The data:
- - - - - - -

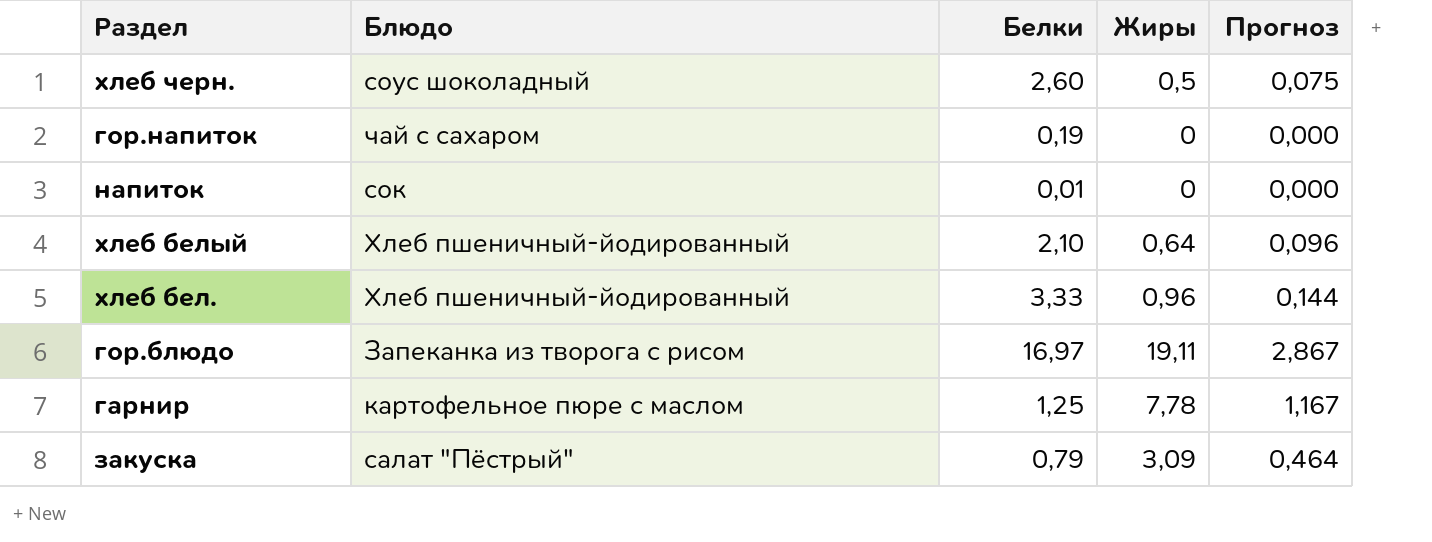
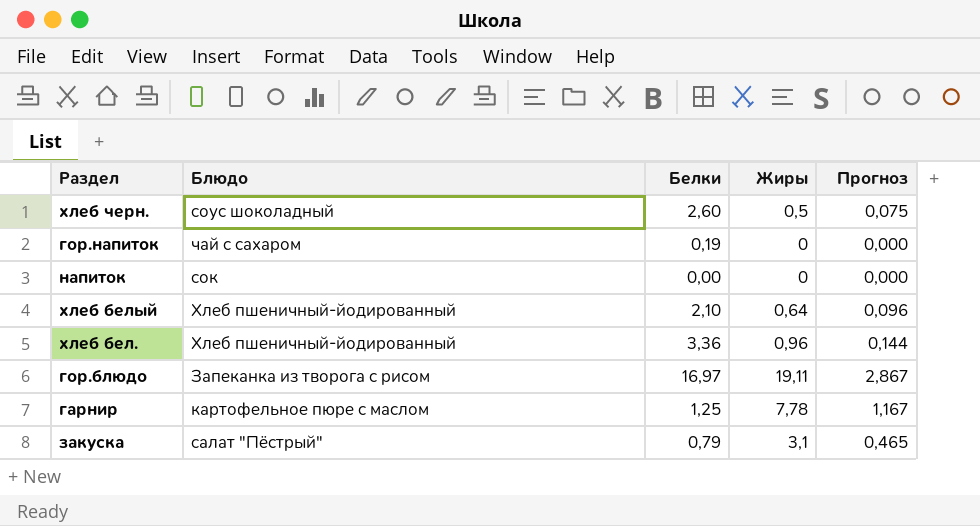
напиток | Белки: 0,01 -> 0,00
хлеб бел. | Белки: 3,33 -> 3,36
закуска | Жиры: 3,09 -> 3,1
закуска | Прогноз: 0,464 -> 0,465

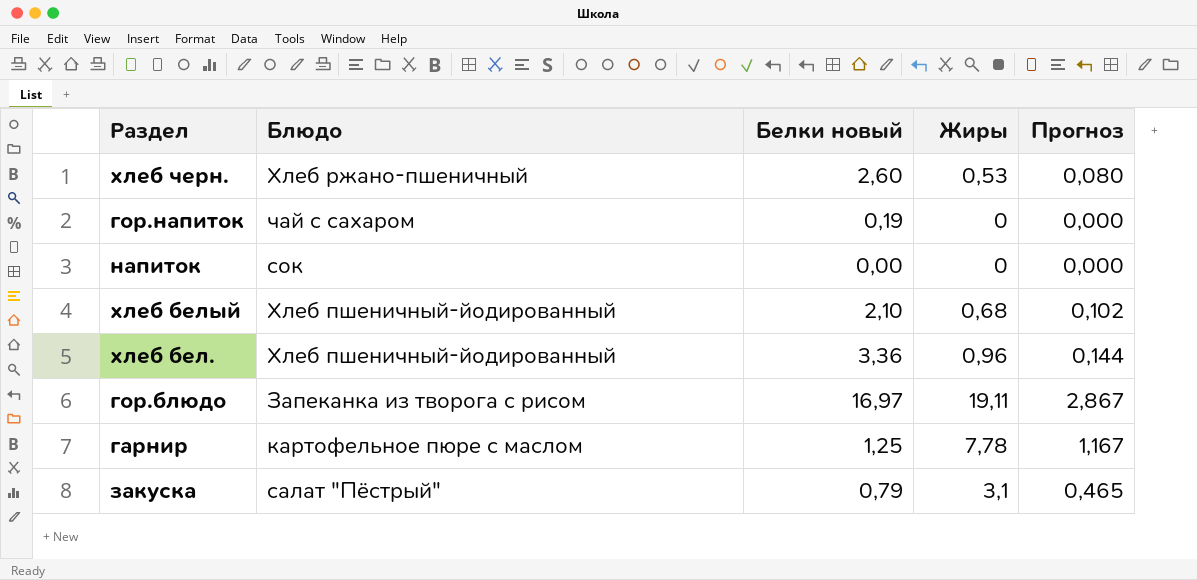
column name: Белки -> Белки новый
хлеб черн. | Блюдо: соус шоколадный -> Хлеб ржано-пшеничный
хлеб черн. | Жиры: 0,5 -> 0,53
хлеб черн. | Прогноз: 0,075 -> 0,080
хлеб белый | Жиры: 0,64 -> 0,68
хлеб белый | Прогноз: 0,096 -> 0,102

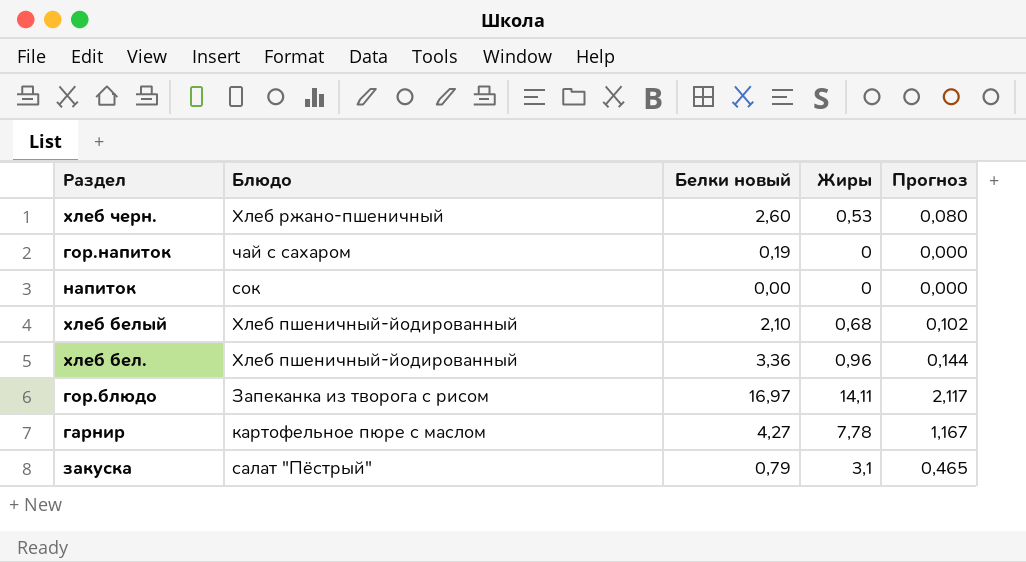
гор.блюдо | Жиры: 19,11 -> 14,11
гор.блюдо | Прогноз: 2,867 -> 2,117
гарнир | Белки новый: 1,25 -> 4,27

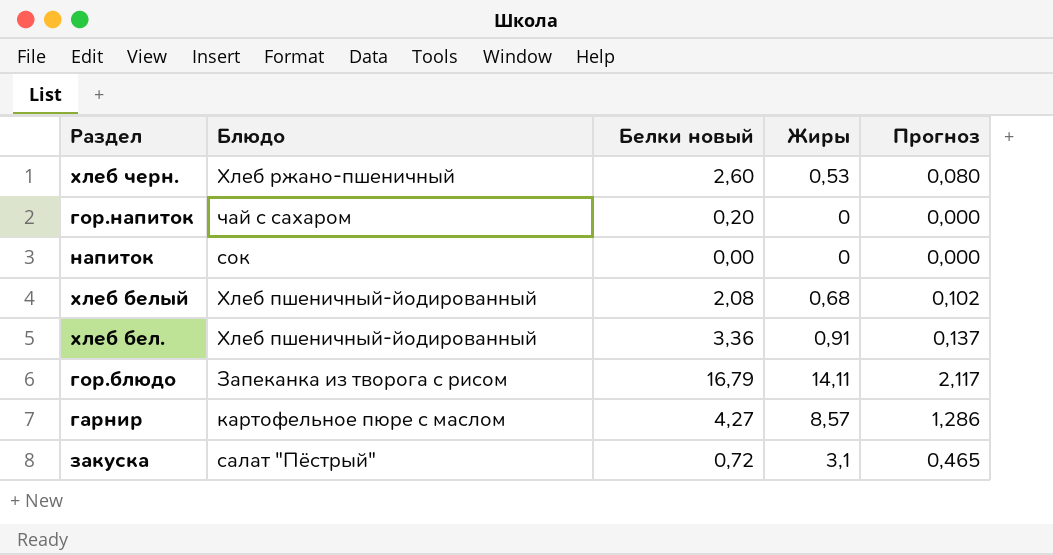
гор.напиток | Белки новый: 0,19 -> 0,20
хлеб белый | Белки новый: 2,10 -> 2,08
хлеб бел. | Жиры: 0,96 -> 0,91
хлеб бел. | Прогноз: 0,144 -> 0,137
гор.блюдо | Белки новый: 16,97 -> 16,79
гарнир | Жиры: 7,78 -> 8,57
гарнир | Прогноз: 1,167 -> 1,286
закуска | Белки новый: 0,79 -> 0,72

- - - - - - -

About this exercise:
Lines containing the word "черн" are to be located in the entries and copied.

Task solution:
хлеб черн. | Блюдо: соус шоколадный -> Хлеб ржано-пшеничный
хлеб черн. | Жиры: 0,5 -> 0,53
хлеб черн. | Прогноз: 0,075 -> 0,080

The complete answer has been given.